# ENISA meets Anthropic amid US export controls on AI models

> Source: <https://cryptobriefing.com/enisa-anthropic-us-ai-export-controls/>
> Published: 2026-06-18 04:44:55+00:00

# ENISA meets Anthropic amid US export controls on AI models

The EU's cybersecurity agency is sitting down with Anthropic just days after the US forced the company to suspend access to its most advanced AI models for foreign nationals

The European Union Agency for Cybersecurity, better known as ENISA, is set to meet with Anthropic on June 19, 2026, in San Francisco. The timing is, to put it mildly, loaded.

Just one week earlier, on June 12, the US Department of Commerce ordered Anthropic to cut off access to its Fable 5 and Mythos 5 AI models for foreign nationals. The rationale: national security concerns tied to diversion risks and vulnerabilities. Anthropic complied by disabling the models globally for all users, not just the targeted foreign nationals.

## The first AI trade war salvo

The Bureau of Industry and Security is now applying trade regulations directly to commercial AI model access. Not chips. Not equipment. Software you access through an API.

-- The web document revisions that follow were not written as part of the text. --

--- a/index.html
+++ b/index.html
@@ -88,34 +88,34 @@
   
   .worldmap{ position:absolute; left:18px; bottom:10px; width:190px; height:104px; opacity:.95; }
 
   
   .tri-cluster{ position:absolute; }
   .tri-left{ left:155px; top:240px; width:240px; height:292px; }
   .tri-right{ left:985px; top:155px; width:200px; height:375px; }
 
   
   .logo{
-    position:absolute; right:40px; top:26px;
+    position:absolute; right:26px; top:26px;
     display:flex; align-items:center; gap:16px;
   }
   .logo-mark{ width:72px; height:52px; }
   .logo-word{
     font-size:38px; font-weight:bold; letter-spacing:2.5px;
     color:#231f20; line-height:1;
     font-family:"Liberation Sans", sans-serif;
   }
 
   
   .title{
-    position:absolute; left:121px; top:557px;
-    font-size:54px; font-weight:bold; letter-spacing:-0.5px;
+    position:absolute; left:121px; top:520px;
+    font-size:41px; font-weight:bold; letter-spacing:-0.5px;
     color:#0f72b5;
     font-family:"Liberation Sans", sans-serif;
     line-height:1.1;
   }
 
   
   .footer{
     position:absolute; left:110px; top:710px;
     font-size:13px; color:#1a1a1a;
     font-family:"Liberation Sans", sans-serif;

The move represents one of the first instances where Washington has applied this kind of regulatory pressure to a commercial AI application rather than the underlying infrastructure.

## Why ENISA is at the table

Advanced AI models have become critical tools in cybersecurity operations. They’re used for threat detection, vulnerability analysis, incident response, and a growing list of defensive applications. When the US pulls the plug on model access, it doesn’t just inconvenience European researchers. It potentially degrades the EU’s ability to defend its own digital infrastructure.

EU officials have expressed concern about what this dependency looks like in practice. European cybersecurity teams that built workflows around Anthropic’s most capable models suddenly found themselves locked out, not because of anything they did, but because of a policy decision made in Washington.

The meeting was reportedly arranged before the June 12 suspension order, which makes the conversation even more interesting. What was likely planned as a productive dialogue about regulatory frameworks and responsible AI access is now happening in the shadow of an actual access cutoff.

## Europe’s technological sovereignty problem

The incident has intensified calls within the EU for greater technological sovereignty. Europe does not have a frontier AI model that competes with the top offerings from Anthropic, OpenAI, or Google DeepMind. That means European institutions, from governments to hospitals to cybersecurity agencies, depend on American companies for access to the most capable AI systems available.

The EU has invested in AI research and regulation, most notably through the AI Act, which focuses on safety and transparency requirements. But regulation isn’t the same as capability.